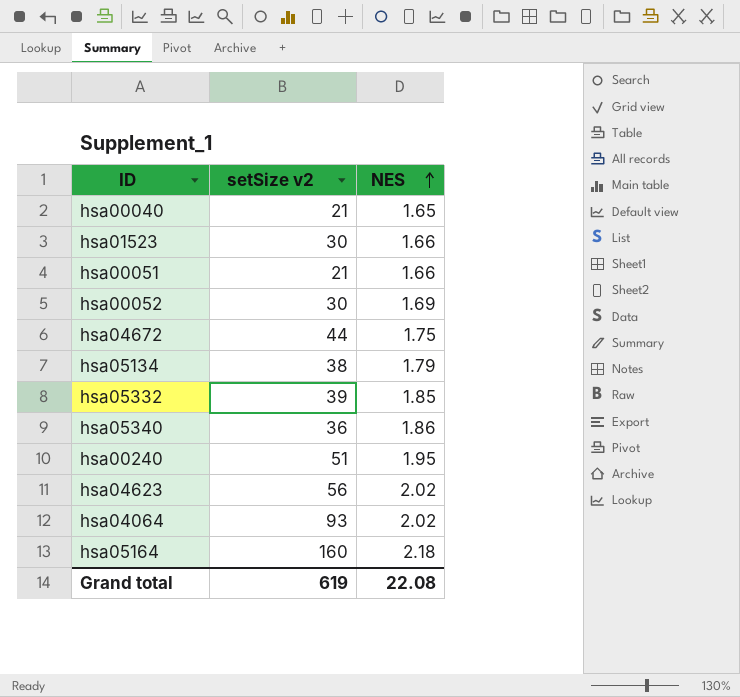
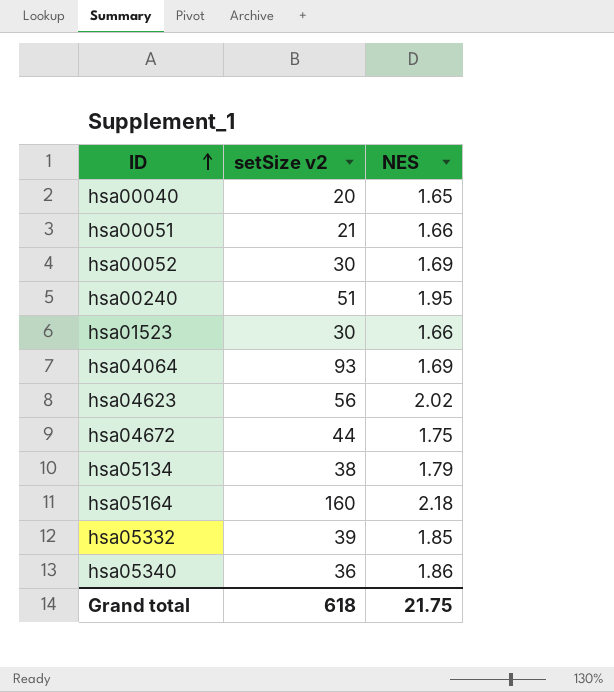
row order: NES ascending -> ID ascending
hsa00040 | setSize v2: 21 -> 20
hsa04064 | NES: 2.02 -> 1.69
Grand total | setSize v2: 619 -> 618
Grand total | NES: 22.08 -> 21.75

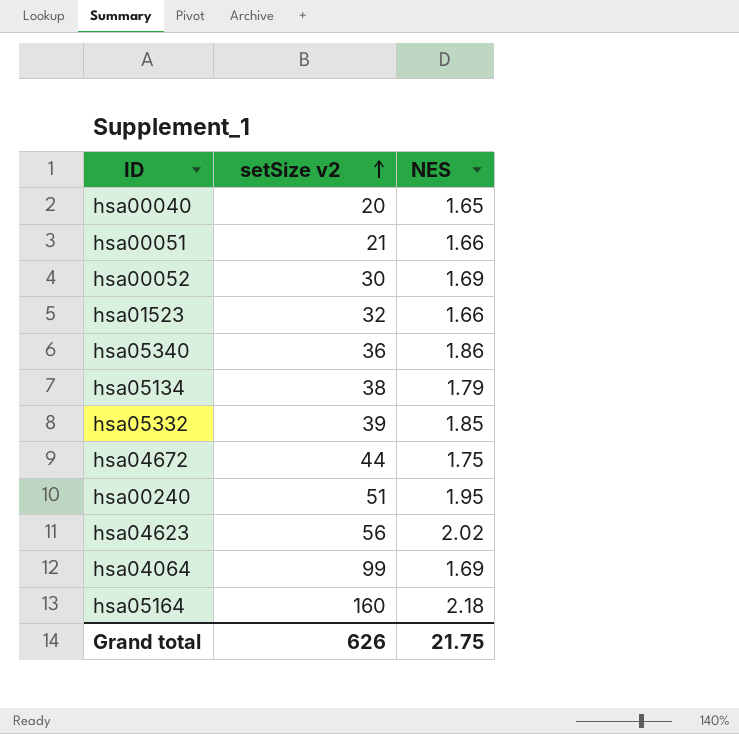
row order: ID ascending -> setSize v2 ascending
hsa01523 | setSize v2: 30 -> 32
hsa04064 | setSize v2: 93 -> 99
Grand total | setSize v2: 618 -> 626

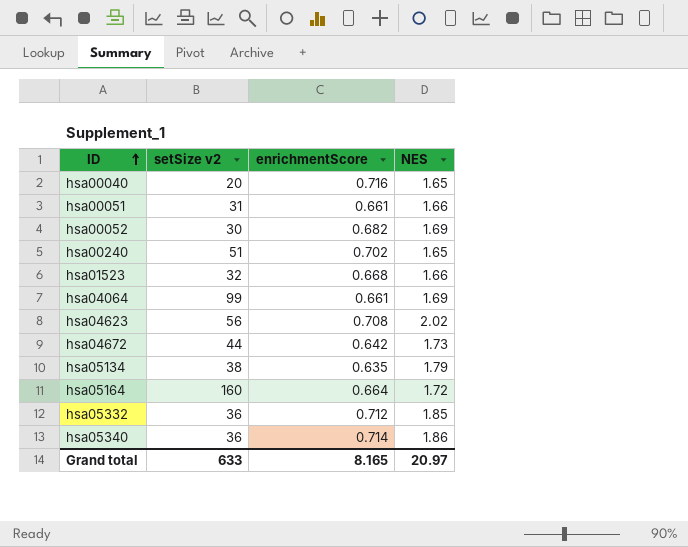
row order: setSize v2 ascending -> ID ascending
column enrichmentScore | position: none -> 3
hsa00051 | setSize v2: 21 -> 31
hsa00240 | NES: 1.95 -> 1.65
hsa04672 | NES: 1.75 -> 1.73
hsa05164 | NES: 2.18 -> 1.72
hsa05332 | setSize v2: 39 -> 36
Grand total | setSize v2: 626 -> 633
Grand total | NES: 21.75 -> 20.97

········

• [Task prompt]
Without copying any picture, write out all of the material exactly as it reads.

• [Exercise output]
row order: NES ascending -> ID ascending
hsa00040 | setSize v2: 21 -> 20
hsa04064 | NES: 2.02 -> 1.69
Grand total | setSize v2: 619 -> 618
Grand total | NES: 22.08 -> 21.75

row order: ID ascending -> setSize v2 ascending
hsa01523 | setSize v2: 30 -> 32
hsa04064 | setSize v2: 93 -> 99
Grand total | setSize v2: 618 -> 626

row order: setSize v2 ascending -> ID ascending
column enrichmentScore | position: none -> 3
hsa00051 | setSize v2: 21 -> 31
hsa00240 | NES: 1.95 -> 1.65
hsa04672 | NES: 1.75 -> 1.73
hsa05164 | NES: 2.18 -> 1.72
hsa05332 | setSize v2: 39 -> 36
Grand total | setSize v2: 626 -> 633
Grand total | NES: 21.75 -> 20.97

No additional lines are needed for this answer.